La solution serait-elle de se couper de tout ? On imagine difficilement aujourd'hui vivre sans les technologies. Qu'il s'agisse des mails professionnels, des messageries instantanées pour organiser un verre ou d'une plateforme photo pour aider à l'inspiration ; qui se passe des géants de la tech se trouverait aujourd'hui en marge, mais passerait également à côté d'outils. Une étude de l'UNICEF publiée en 2017 démontrait les atouts éducatifs des smartphones chez les adolescents. Ouverture sur le monde, facilité à socialiser, développement de l'hyper-attention… tout en mettant en garde contre les dérives. Cela vaut aussi pour les adultes. Plutôt que de bannir totalement les technologies, il serait plus efficace de les questionner et d'en faire un usage conscient. Ai-je vraiment besoin de voir ça ? Est-ce le bon moment ? Des questions aussi simples améliorent l'utilisation et aident à lui donner un sens, un but souvent oublié dans le flux permanent.
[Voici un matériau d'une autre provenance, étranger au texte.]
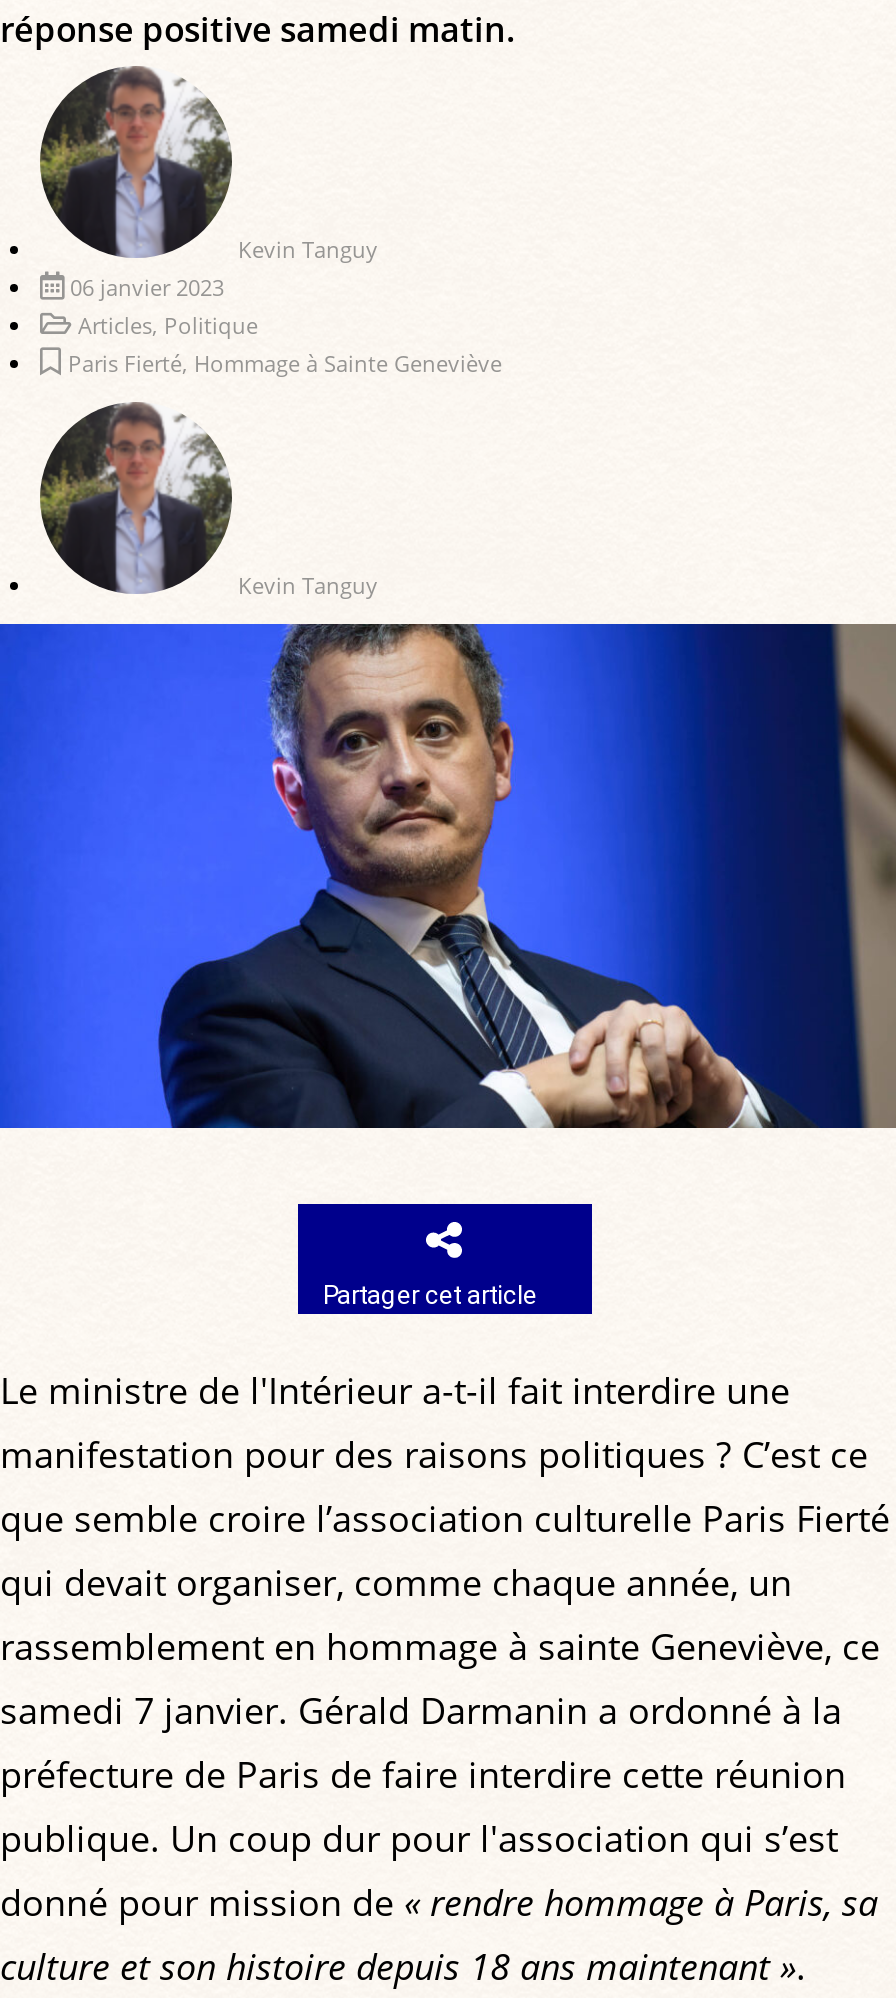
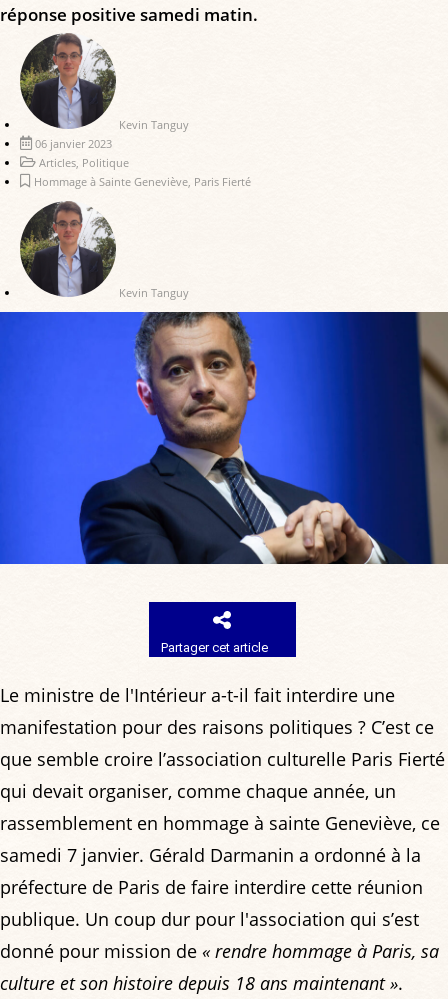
- Paris Fierté, Hommage à Sainte Geneviève
+ Hommage à Sainte Geneviève, Paris Fierté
Bruno Patino évoque quatre ordonnances : sanctuariser, préserver, expliquer et, finalement, ralentir.

Questionner le sens

Dans son essai La civilisation du poisson rouge, Bruno Patino évoque quatre ordonnances pour un usage raisonné des technologies pour retrouver "une nouvelle sagesse, un nouvel apprentissage de la liberté " : sanctuariser (garder des lieux hors connexion), préserver (consacrer un moment hors connexion), expliquer (et prévenir des dérives) et, finalement, ralentir. Le googleur repenti a lancé l'association Time Well Spent. Son programme est clair : "Nous envisageons un monde où la technologie soutient notre bien-être commun et la création de sens". Non pas décrocher totalement. Plutôt soumettre notre smartphone à notre conscience, et non l'inverse.